Monday, May 8, 2017

13 Reasons Why: Netflix Version

I hadn’t planned to watch the Netflix version of Jay Asher’s 13 Reasons Why.

First: I’d read the book ten years ago, and pretty much hold to my novelist-bias that the book is always better than the “film.” Second: 13 hours is a looong time, and when there’s over-the-top excellence like This is Us to fill one’s screen-time allotment, why waste precious moments over a re-baked story? Third, I knew I’d feel compelled to read the book again, and frankly, there’s too much incredible new YA fiction out there right now (think: The Hate U Give) to spend time revisiting 13 Reasons.

Then, The Daughter, a Millennial, called. She’d read the book as a teen, started watching the Netflix series, and was hungry to discuss. Miniseries are our thing, and we like nothing better than a mother-daughter binge on some good but also some baaaaaaad television. Think: Friday Night Lights (good) North and South, Books 1 and 2 (bad) North and South, Book Three (beyond bad please don’t judge me). She also lives/works in a city away from home, and I’m a sucker for a connection like a common show to discuss. It’s one reason why I became a Game of Thrones fan: my son, who lives (far away) in Los Angeles, got me hooked. Monday Morning Thrones Rehashing became our thing.

Anyway, despite my many reservations I took the 13 Reasons plunge and sometime around 1:00 a.m. this morning came up for air. 

Here’s what I’d say:

This series is graphic, disturbing and depressing, but appropriately so.  It does not glamorize suicide. In fact, Hannah’s suicide scene is so heart wrenchingly lonely and awful, and her parents’ grief when they discover her so brutal, that I’d argue it’s a suicide deterrent.

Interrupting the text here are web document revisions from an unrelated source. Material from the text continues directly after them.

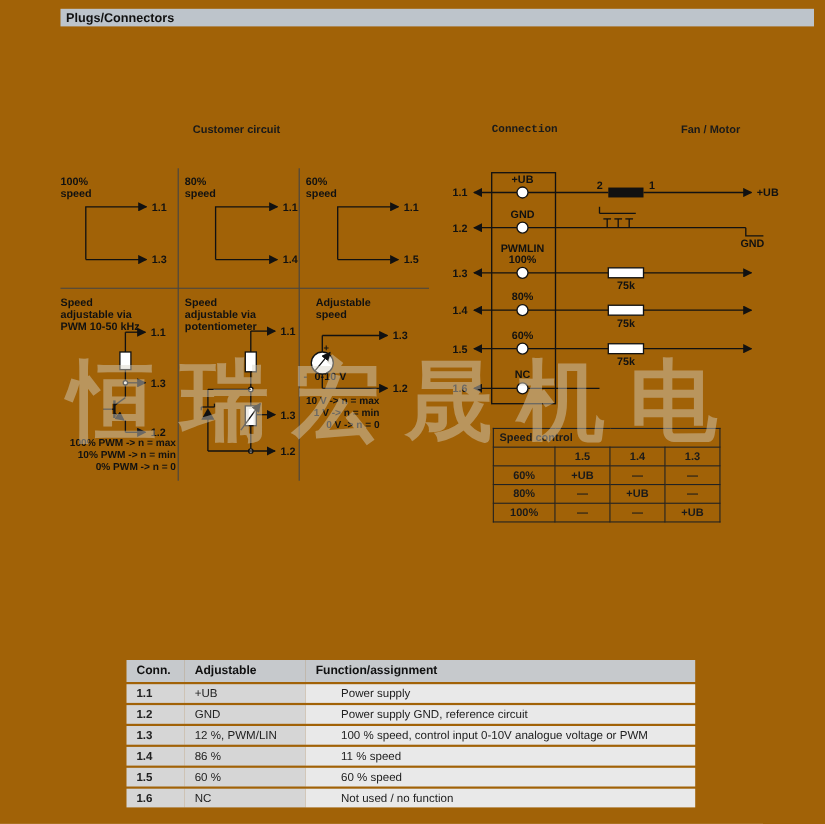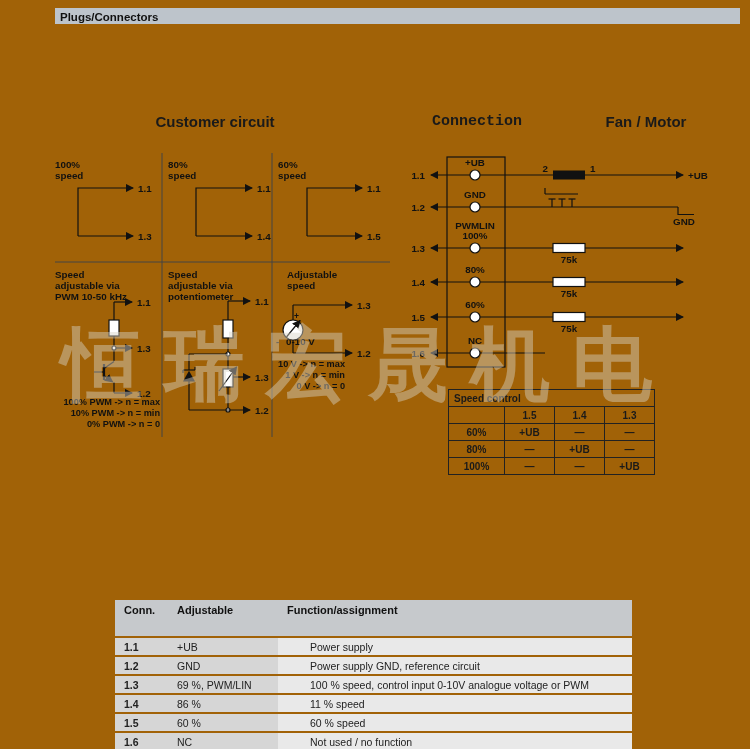--- a/index.html
+++ b/index.html
@@ -10,21 +10,21 @@
           background:var(--header-bar-bg,#bdc4cb);line-height:16px;}
   .topbar span{font-size:11.5px;font-weight:bold;padding-left:5px;color:#111;}
 
   .wm-cn{position:absolute;left:62px;top:312px;font-size:80px;font-weight:bold;
          letter-spacing:22px;color:var(--watermark,#d8d3c6);opacity:.45;white-space:nowrap;
          z-index:5;pointer-events:none;}
   .wm-url{position:absolute;left:228px;top:398px;font-size:27px;font-weight:bold;
          letter-spacing:13px;color:var(--watermark,#d8d3c6);opacity:.5;white-space:nowrap;
          z-index:5;pointer-events:none;}
 
-  .sec-title{position:absolute;top:113px;font-size:15px;font-weight:bold;text-align:center;}
+  .sec-title{position:absolute;top:113px;font-size:10px;font-weight:bold;text-align:center;}
   .t-customer{left:115px;width:200px;}
   .t-connection{left:417px;width:120px;font-family:Liberation Mono, monospace;}
   .t-fanmotor{left:586px;width:120px;}
 
   svg{position:absolute;overflow:visible;}
   svg text{font-family:"Liberation Sans",sans-serif;font-weight:bold;fill:#111;}
   .tl{font-size:9.8px;}
   .tn{font-size:9.2px;}
   .wire{stroke:#111;stroke-width:1.2;fill:none;}
   .thin{stroke:#444;stroke-width:1;fill:none;}
@@ -33,21 +33,21 @@
 
   .sc-table{position:absolute;left:448px;top:389px;width:206px;z-index:2;}
   .sc-table table{border-collapse:collapse;width:206px;table-layout:fixed;}
   .sc-table td{border:1px solid #222;height:16px;text-align:center;
                font-size:10px;font-weight:bold;padding:0;background:transparent;}
   .sc-table td.sc-t{text-align:left;padding-left:5px;}
 
   .pin-table{position:absolute;left:115px;top:598px;width:517px;z-index:2;
              border-collapse:separate;border-spacing:0 2px;table-layout:fixed;}
   .pin-table th{background:var(--table-header-bg,#c6c9cc);height:20px;text-align:left;
-                font-size:11px;font-weight:bold;padding:0 0 16px 9px;color:#111;}
+                font-size:11px;font-weight:bold;padding:0 0 0 9px;color:#111;}
   .pin-table td{height:17px;font-size:10.5px;padding:0 0 0 9px;color:#222;vertical-align:middle;}
   .pin-table td.c1{background:var(--table-cell-left-bg,#d6d6d6);font-weight:bold;}
   .pin-table td.c2{background:var(--table-cell-left-bg,#d6d6d6);}
   .pin-table td.c3{background:var(--table-cell-right-bg,#e9e9e9);padding-left:32px;}
 </style>
 </head>
 <body>
 
 <div id="canvas">
 
@@ -317,21 +317,21 @@
       <td class="c2">+UB</td>
       <td class="c3">Power supply</td>
     </tr>
     <tr>
       <td class="c1">1.2</td>
       <td class="c2">GND</td>
       <td class="c3">Power supply GND, reference circuit</td>
     </tr>
     <tr>
       <td class="c1">1.3</td>
-      <td class="c2">69 %, PWM/LIN</td>
+      <td class="c2">12 %, PWM/LIN</td>
       <td class="c3">100 % speed, control input 0-10V analogue voltage or PWM</td>
     </tr>
     <tr>
       <td class="c1">1.4</td>
       <td class="c2">86 %</td>
       <td class="c3">11 % speed</td>
     </tr>
     <tr>
       <td class="c1">1.5</td>
       <td class="c2">60 %</td>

It deviates in significant ways from the novel, which I’m guessing is partly to add content for thirteen episodes but also to add some great plot twists. And while stretching the story to fill those 13 hours did feel tedious at times (like Tony in the series, we want to shout at the nervous, hesitant Clay, “Just listen to the damn tapes so we can advance the plot!”) I liked the additions.

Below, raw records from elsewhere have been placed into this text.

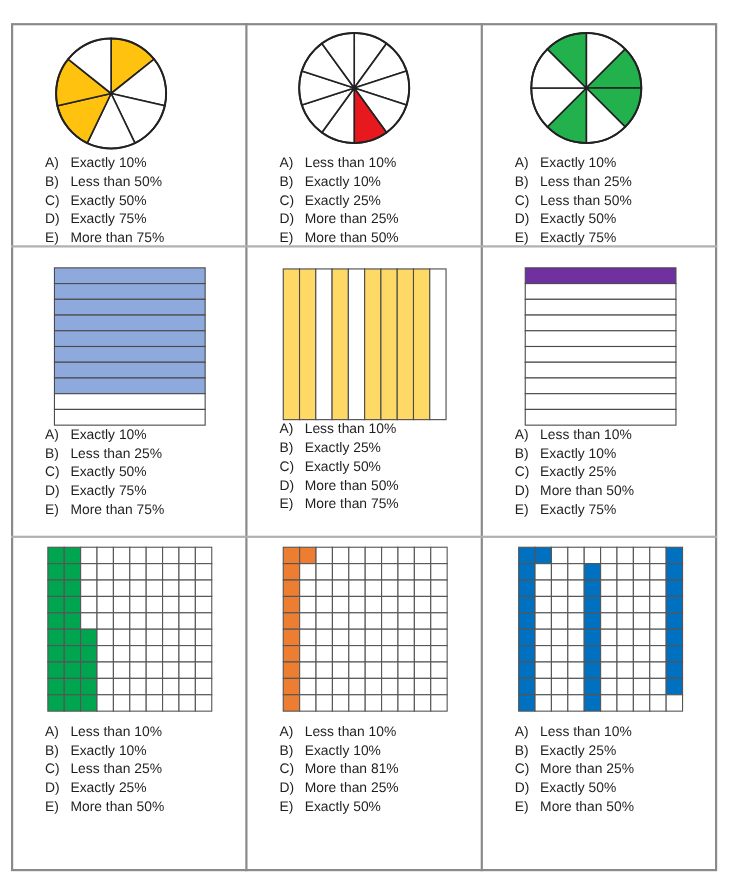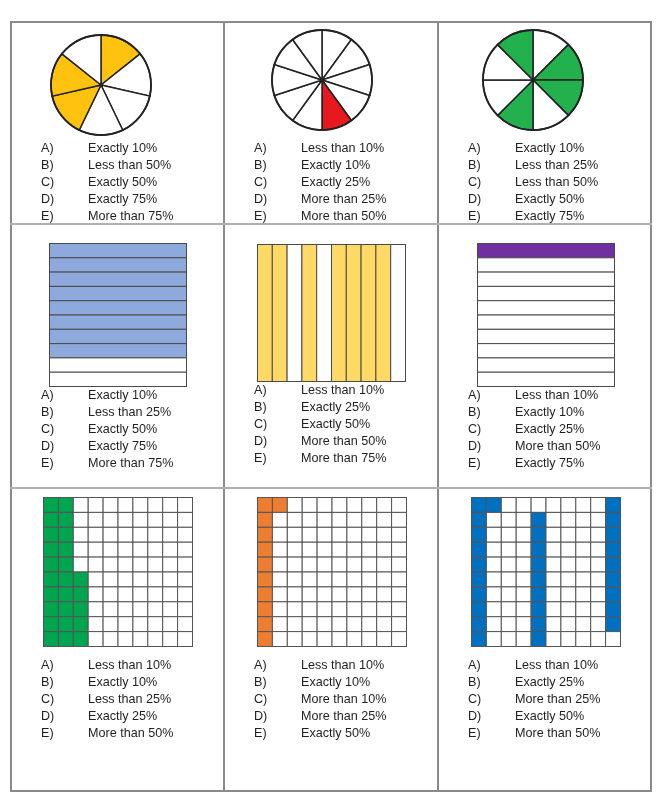--- a/index.html
+++ b/index.html
@@ -8,21 +8,21 @@
   #sheet { position: absolute; left: 10px; top: 21px; width: 642px; height: 771px;
            border: 2px solid #8a8a8a; box-sizing: border-box; }
   .vline { position: absolute; top: 21px; width: 2px; height: 771px; background: #8a8a8a; }
   .hline { position: absolute; left: 10px; width: 642px; height: 2px; background: #b0b0b0; }
   .cell { position: absolute; }
   .figure { position: absolute; }
   .figure svg { display: block; overflow: visible; }
   .options { position: absolute; list-style: none; margin: 0; padding: 0; }
   .option { display: flex; height: 17px; line-height: 17px; font-size: 12.6px; color: #1f1f1f; white-space: nowrap; }
   .opt-letter { width: 23px; display: inline-block; }
-  .opt-text { display: inline-block; margin-left: 24px; }
+  .opt-text { display: inline-block; }
 </style>
 </head>
 <body>
 
 <div id="sheet"></div>
 <div class="vline" style="left:223px"></div>
 <div class="vline" style="left:437px"></div>
 <div class="hline" style="top:223px"></div>
 <div class="hline" style="top:487px"></div>
 
@@ -499,21 +499,21 @@
     <li class="option">
         <span class="opt-letter">A)</span>
         <span class="opt-text">Less than 10%</span>
       </li>
     <li class="option">
         <span class="opt-letter">B)</span>
         <span class="opt-text">Exactly 10%</span>
       </li>
     <li class="option">
         <span class="opt-letter">C)</span>
-        <span class="opt-text">More than 10%</span>
+        <span class="opt-text">More than 81%</span>
       </li>
     <li class="option">
         <span class="opt-letter">D)</span>
         <span class="opt-text">More than 25%</span>
       </li>
     <li class="option">
         <span class="opt-letter">E)</span>
         <span class="opt-text">Exactly 50%</span>
       </li>
   </ul>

With the exception of Hannah’s parents, the adult characters are monstrous. Kids are left with no mentors, no good examples, no place to turn. I get that’s the way the teenage mind might process the world, but not only is it an overused YA trope: it’s not realistic. Some parents don’t suck; some adults listen and care. To create such unremittingly awful adults without one brush stroke of complexity is an artistic failure.

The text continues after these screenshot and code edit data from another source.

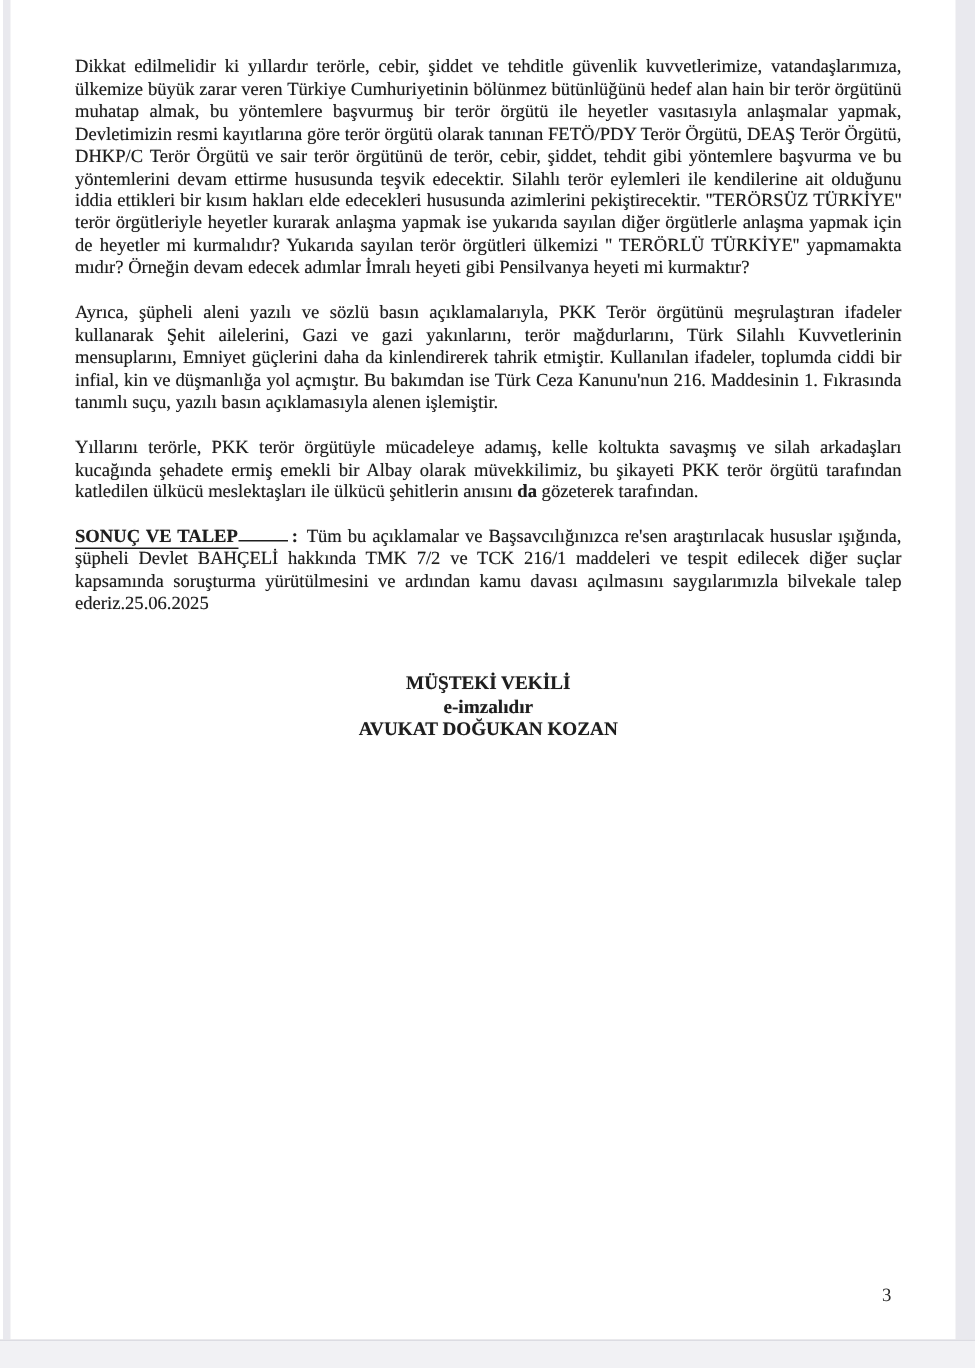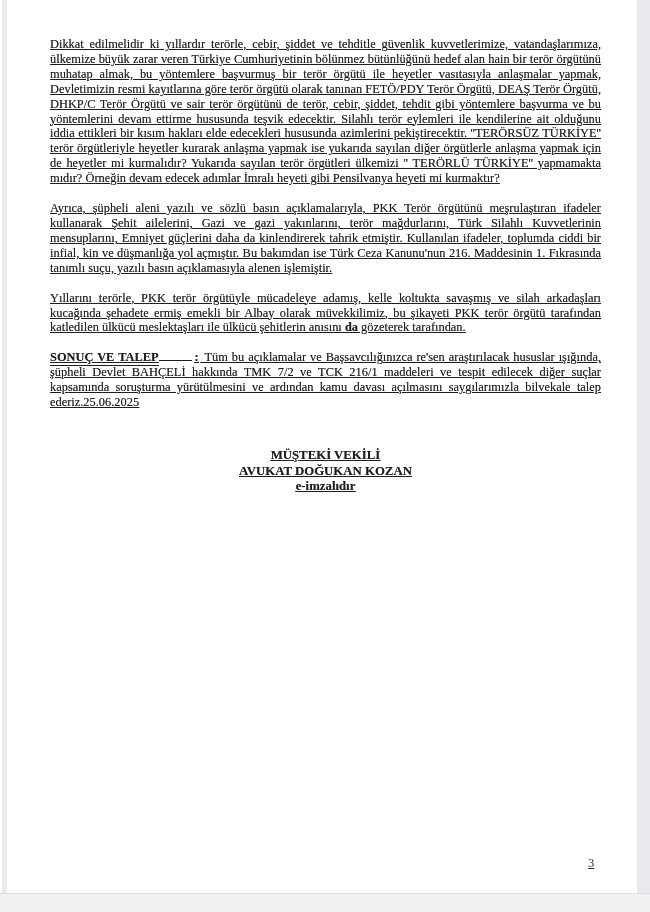--- a/index.html
+++ b/index.html
@@ -1,15 +1,15 @@
 <!DOCTYPE html>
 <html lang="tr"><head>
 <meta charset="utf-8">
 <style>
-  * { margin: 0; padding: 0; box-sizing: border-box; text-decoration: underline; }
+  * { margin: 0; padding: 0; box-sizing: border-box; }
 
   html, body {
     width: 650px;
     height: 912px;
     background: #ffffff;
     overflow: hidden;
     font-family: "Liberation Serif", "DejaVu Serif", serif;
   }
 
   .scan-canvas {
@@ -108,21 +108,21 @@
 
     <p class="para">Ayrıca, şüpheli aleni yazılı ve sözlü basın açıklamalarıyla, PKK Terör örgütünü meşrulaştıran ifadeler kullanarak Şehit ailelerini, Gazi ve gazi yakınlarını, terör mağdurlarını, Türk Silahlı Kuvvetlerinin mensuplarını, Emniyet güçlerini daha da kinlendirerek tahrik etmiştir. Kullanılan ifadeler, toplumda ciddi bir infial, kin ve düşmanlığa yol açmıştır. Bu bakımdan ise Türk Ceza Kanunu'nun 216. Maddesinin 1. Fıkrasında tanımlı suçu, yazılı basın açıklamasıyla alenen işlemiştir.</p>
 
     <p class="para"><span>Yıllarını terörle, PKK terör örgütüyle mücadeleye adamış, kelle koltukta savaşmış ve silah arkadaşları kucağında şehadete ermiş emekli bir Albay olarak müvekkilimiz, bu şikayeti PKK terör örgütü tarafından katledilen ülkücü meslektaşları ile ülkücü şehitlerin anısını </span><span class="bold">da</span><span> gözeterek tarafından.</span></p>
 
 
     <p class="clause clause-sonuc"><span class="clause-label">SONUÇ VE TALEP</span><span class="clause-fill fill-sonuc"></span><span class="clause-colon">:</span><span> Tüm bu açıklamalar ve Başsavcılığınızca re'sen araştırılacak hususlar ışığında, şüpheli Devlet BAHÇELİ hakkında TMK 7/2 ve TCK 216/1 maddeleri ve tespit edilecek diğer suçlar kapsamında soruşturma yürütülmesini ve ardından kamu davası açılmasını saygılarımızla bilvekale talep ederiz.25.06.2025</span></p>
 
     <div class="signature-block">
       <div>MÜŞTEKİ VEKİLİ</div>
+      <div>e-imzalıdır</div>
       <div>AVUKAT DOĞUKAN KOZAN</div>
-      <div>e-imzalıdır</div>
     </div>
 
   </div>
 
   <div class="page-number">3</div>
 
 </div>
 
 </body></html>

In contrast: the teens in the series are also awful, but complex. Even Justin, who is arguably the catalyst for everything that goes wrong in Hannah’s life, is alternately charming/pathetic/cruel/adorable. Granted, the ultimate teen monster in the series, Bryce, is a cardboard-cutout of an entitled villain, but the rest of this hateful bunch is well-developed.

I think the most important achievement here is the realistic depiction of Teen Mob Mentality and resultant cruelty. Certain kids are in control in high school, and they generally are the ones leading the teams or living in the houses where the fun parties are hosted or wearing the stylish clothes or launching the first-strike barbed comments. You live in fear of being their target or, conversely, being made invisible by these people. You’ll abandon compassion and resort to cruelty yourself in order to find your place in this world.  And while most of us survive this experience, albeit scarred, a few, like the very sensitive Hannah Baker, don’t.

Which is ultimately why I think this is a good series for teens and adults to watch and discuss together. Hannah Baker is not mentally ill. There is nothing “organic” driving her despair and plunge into darkness. Her classmates (with the exception maybe of Bryce) are not sociopaths. Everything that leads this character to suicide is circumstantial and preventable. At any turn, a little kindness could have made a difference.


That’s worth talking about. And well worth the 13 hours.